BEGIN
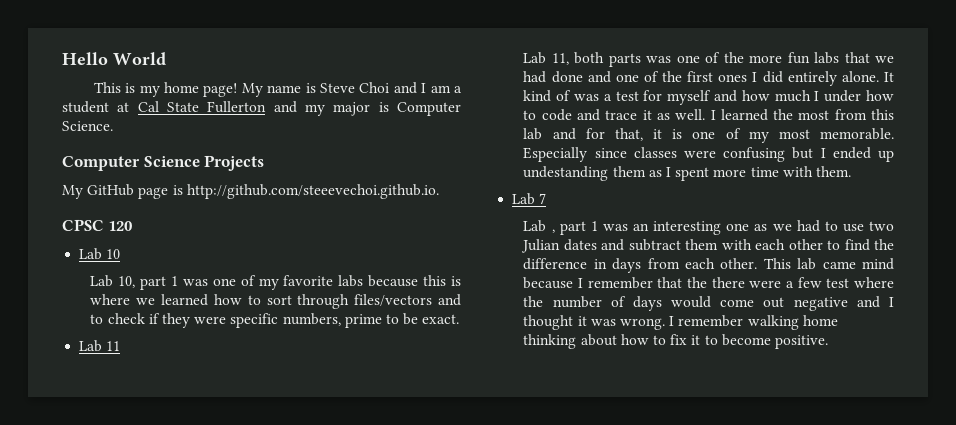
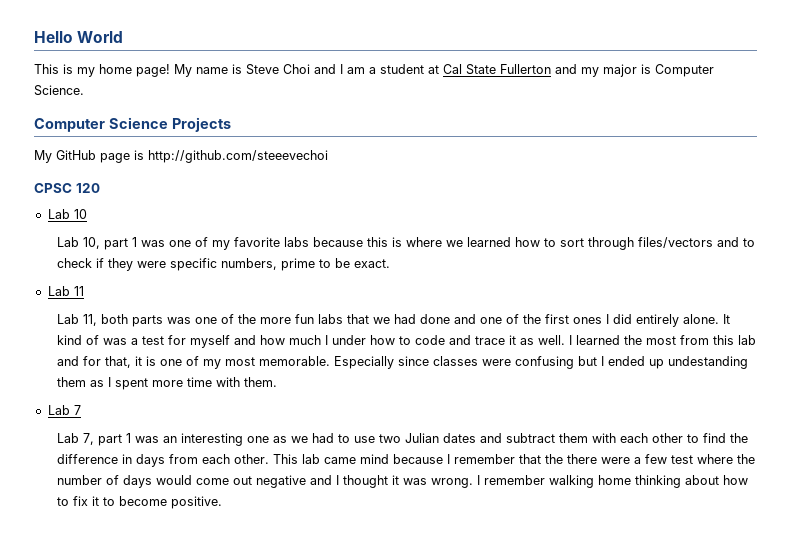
- My GitHub page is http://github.com/steeevechoi.github.io.
+ My GitHub page is http://github.com/steeevechoi
- Lab , part 1 was an interesting one as we had to use two Julian dates and subtract them with each other to find the difference in days from each other.
+ Lab 7, part 1 was an interesting one as we had to use two Julian dates and subtract them with each other to find the difference in days from each other.

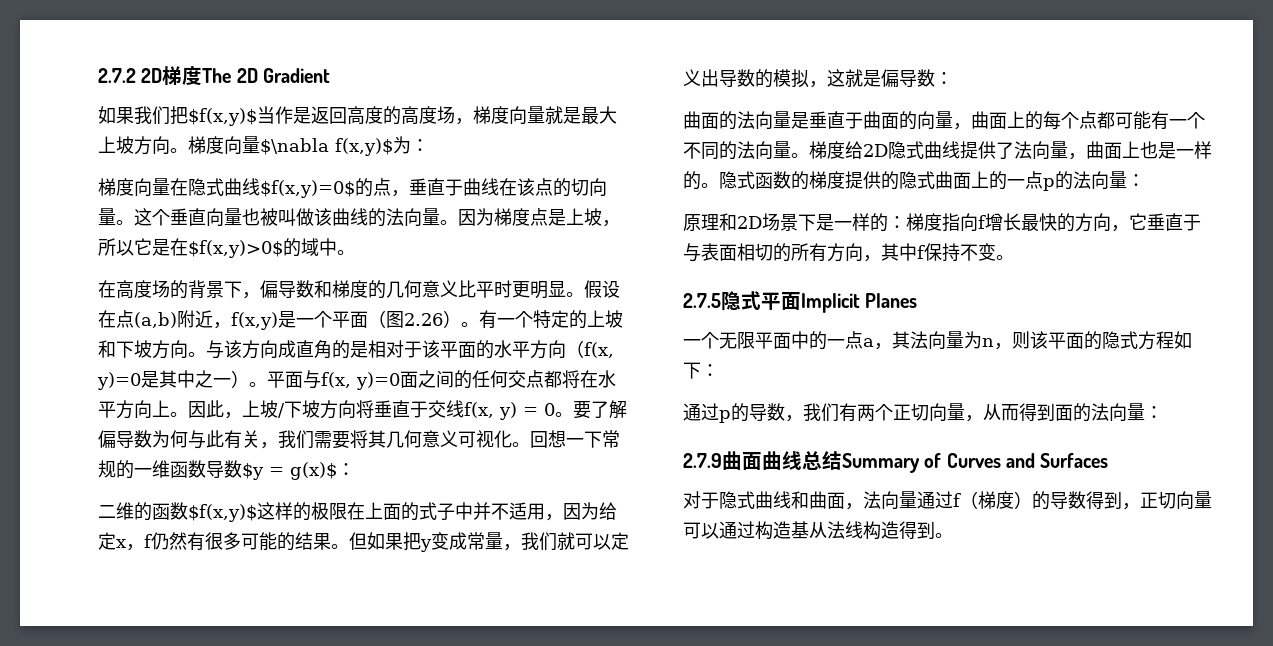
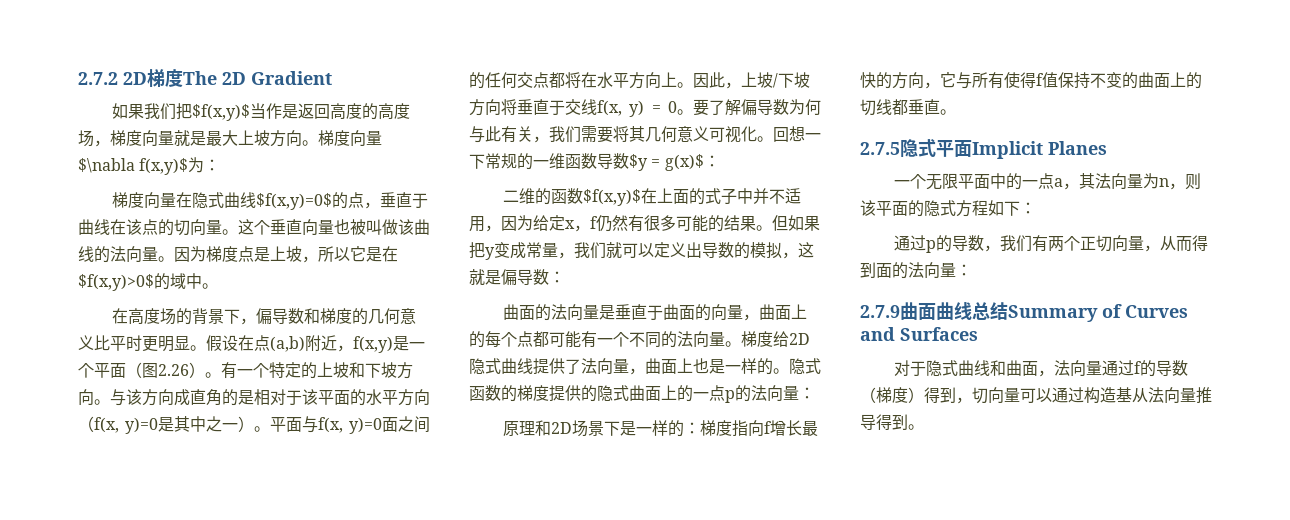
- 二维的函数$f(x,y)$这样的极限在上面的式子中并不适用，因为给定x，f仍然有很多可能的结果。
+ 二维的函数$f(x,y)$在上面的式子中并不适用，因为给定x，f仍然有很多可能的结果。
- 原理和2D场景下是一样的：梯度指向f增长最快的方向，它垂直于与表面相切的所有方向，其中f保持不变。
+ 原理和2D场景下是一样的：梯度指向f增长最快的方向，它与所有使得f值保持不变的曲面上的切线都垂直。
- 对于隐式曲线和曲面，法向量通过f（梯度）的导数得到，正切向量可以通过构造基从法线构造得到。
+ 对于隐式曲线和曲面，法向量通过f的导数（梯度）得到，切向量可以通过构造基从法向量推导得到。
END
All lines from the one containing "- 对于隐式曲线和曲面，法向" to the end of the records, both ends included, should be printed exactly and on their own.

**Expected answer:**
- 对于隐式曲线和曲面，法向量通过f（梯度）的导数得到，正切向量可以通过构造基从法线构造得到。
+ 对于隐式曲线和曲面，法向量通过f的导数（梯度）得到，切向量可以通过构造基从法向量推导得到。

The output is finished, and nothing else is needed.